The Columbus Mennonite church Reconciliation Team (RT) is committed to supporting healthy relationships and open communication in our congregation. As leaders in a peace church, we believe it is particularly important to identify and use peaceful approaches to conflict. To that end, we encourage CMC members to consider these guidelines when dealing with differences between individuals and groups.
1. We believe that it is for those in conflict to determine when they need or want outside help. The RT may offer their services but individuals decide when they want this involvement.
2. We encourage individuals and groups to have an explicit agreement regarding confidentiality, so that members understand what can and cannot be shared outside a group or relationship.
3. We encourage groups and individuals to read Matthew 18 and follow its lead when dealing with differences. Whenever possible, we urge people to speak directly, privately, and with compassion to individuals with whom they have differences. If that feels too uncomfortable or unsafe, we urge them to take someone with them to have a witness or support person who might help the parties hear each other.
4. Reconciliation depends on the good intentions of all involved. We encourage everyone when dealing with differences to assume the noble intent (or good intentions/good faith/sincerity) of the others involved. When that is not felt, we encourage you to talk with a Shepherding Team or RT member about your concerns.
5. The RT will address complaints from individuals only if they allow their name to be shared with the person(s) to whom the concern is directed. This is so that communication is as clear as possible. The only exceptions are when there are power imbalances or in issues of abuse.

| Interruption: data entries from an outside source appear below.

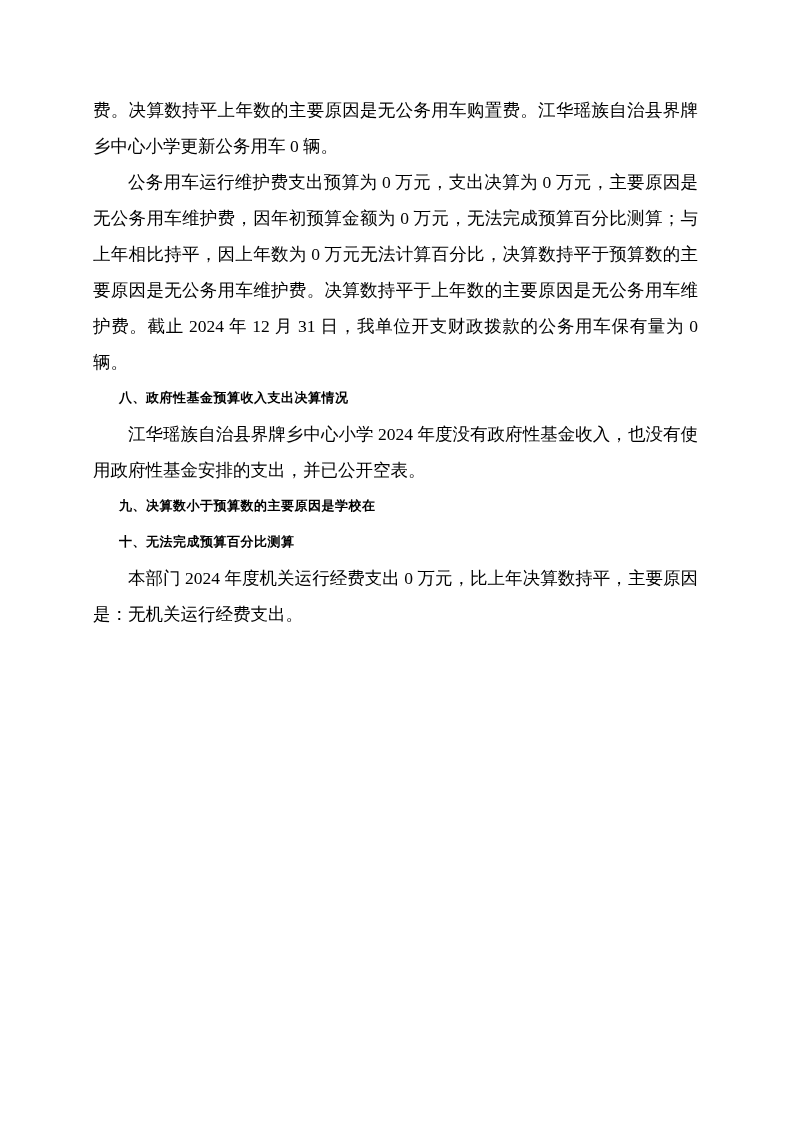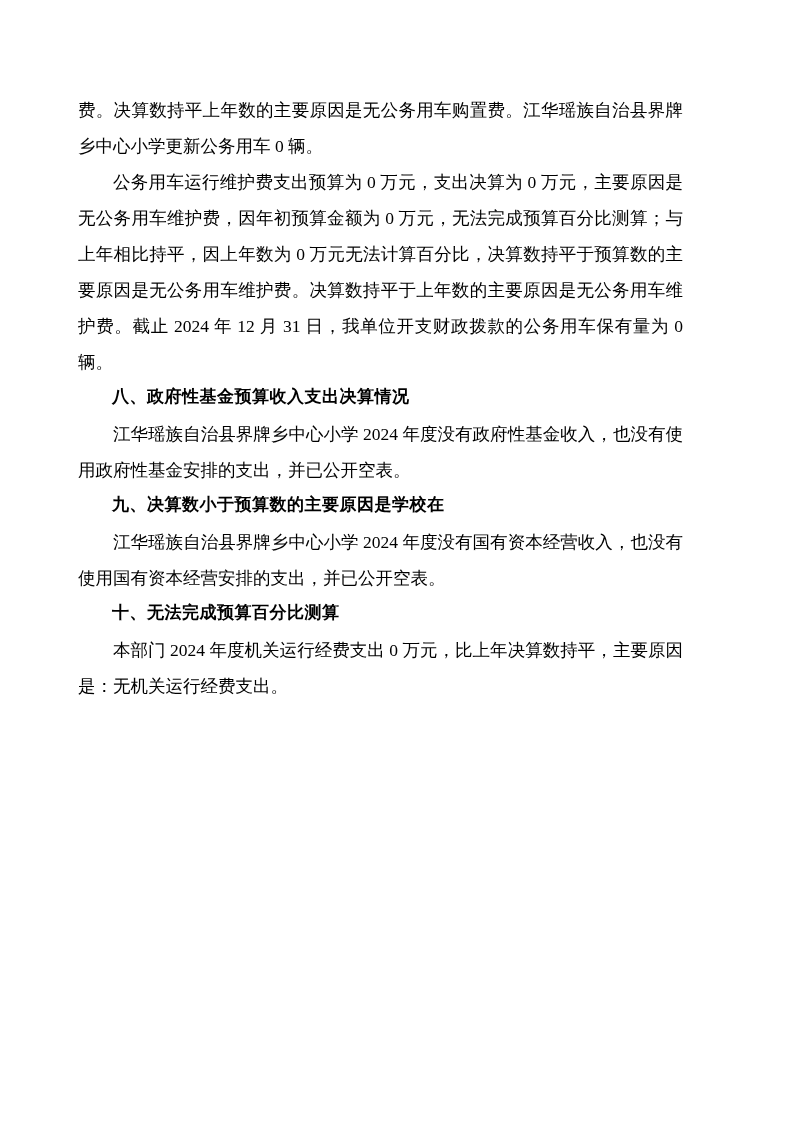"费。决算数持平上年数的主要原因是无公务用车购置费。江华瑶族自治县界牌乡中心小学更" .doc-content { left: 78px -> 93px }
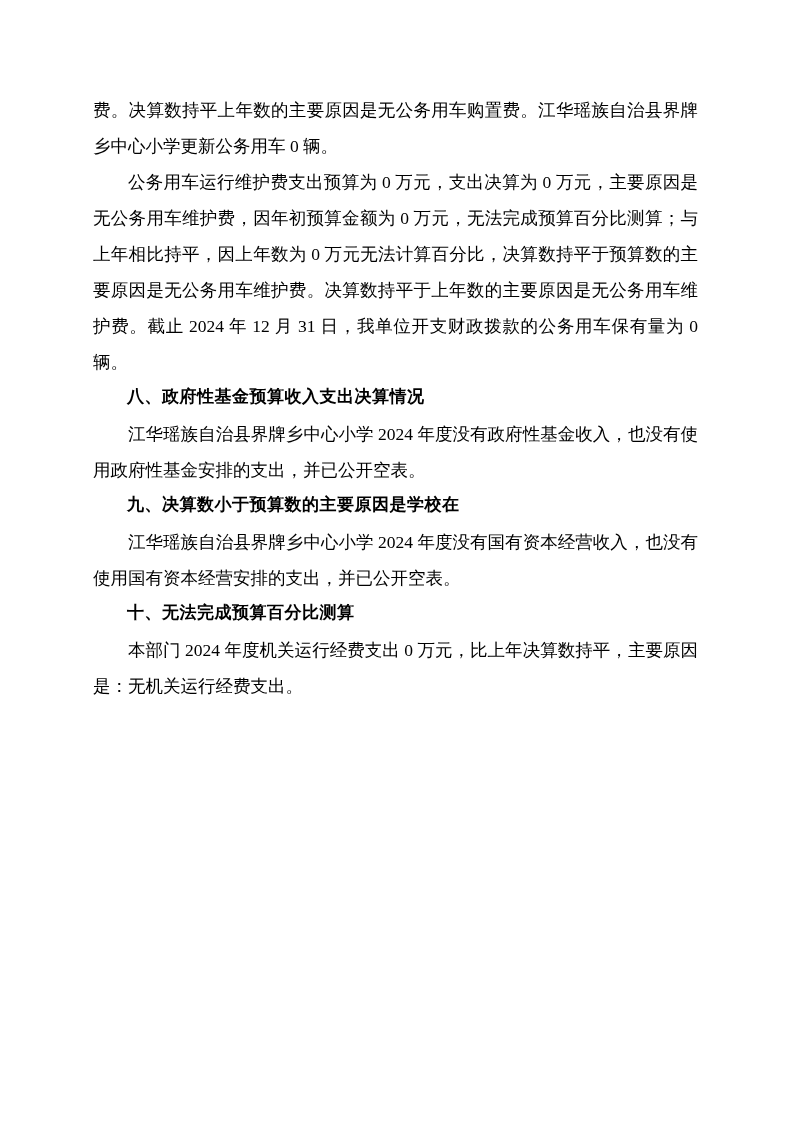"八、政府性基金预算收入支出决算情况" p.section-heading { font-family: Liberation Mono, monospace -> Liberation Serif, serif; font-size: 17px -> 13px }
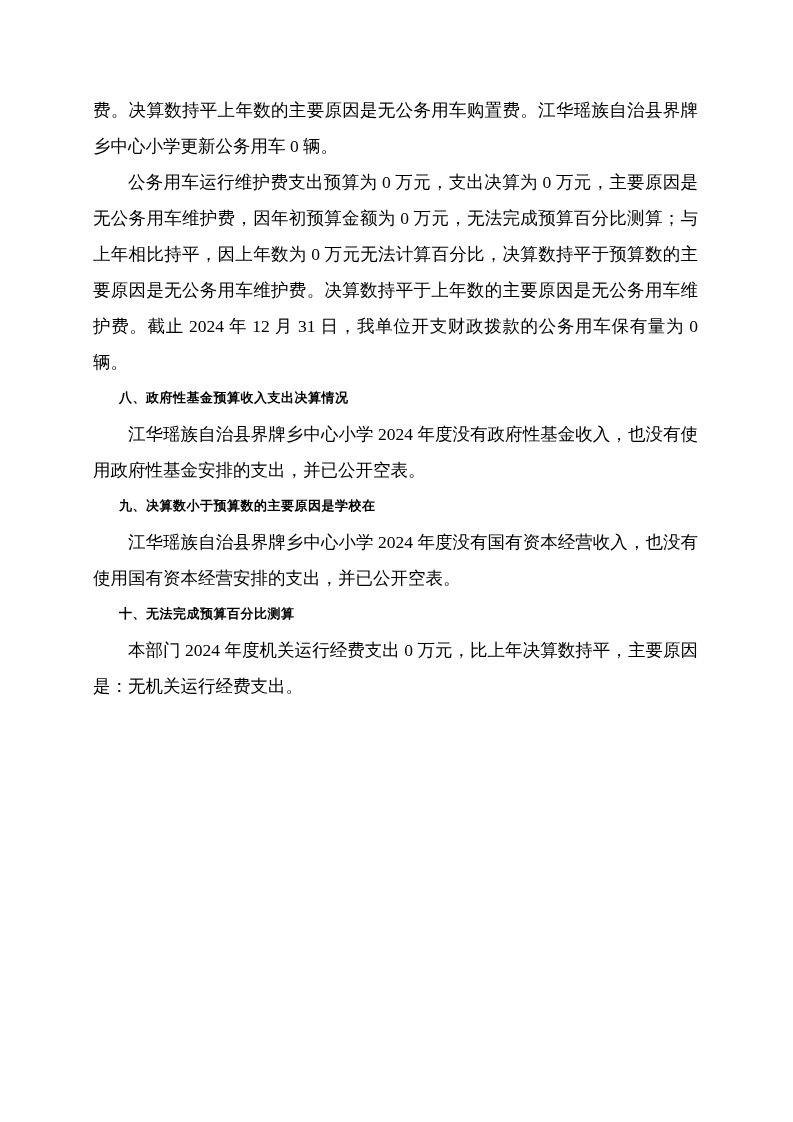"江华瑶族自治县界牌乡中心小学 2024" p.body-para { html: <p>江华瑶族自治县界牌乡中心小学 2024 年度没有国有资本经营收入，也没有使用国有资本经营安排的支出，并已公开空表。</p> -> none }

6. When in conflict and going directly to those involved, we encourage face-to-face communication whenever possible and discourage the use of email or phone for communication due to the increased chance of miscommunication.
7. When there is a concern between individuals, we encourage each individual to seek first to understand fully the other’s perspectives, feelings, needs and preferences and then to express his/her own perspectives, feelings, needs and preferences using compassionate communication. The RT can help with this.
8. We encourage all to acknowledge genuine concern and care for the individual on the other side of a complaint or a conflict.
9. We encourage the liberal and appropriate use of apology on two levels: to acknowledge and express regret that an individual has been hurt and to acknowledge and express regret when a mistake has been made.
10. We encourage the liberal and appropriate use of forgiveness while acknowledging that forgiveness is a process that takes time and prayer when a major harm has occurred. Forgiveness does not mean forgetting, it simply means letting go of the desire that the person who has harmed us suffers. This is the pathway to reconciliation, healing and return to right relationship.
11. If going directly to another person with one’s concern is not effective or possible, we encourage church members to contact someone on the Shepherding Team and/or the Reconciliation Team for consultation or assistance.
12. We believe that dealing with conflict and differences in these ways can lead to growth and connection and be life giving rather than destructive.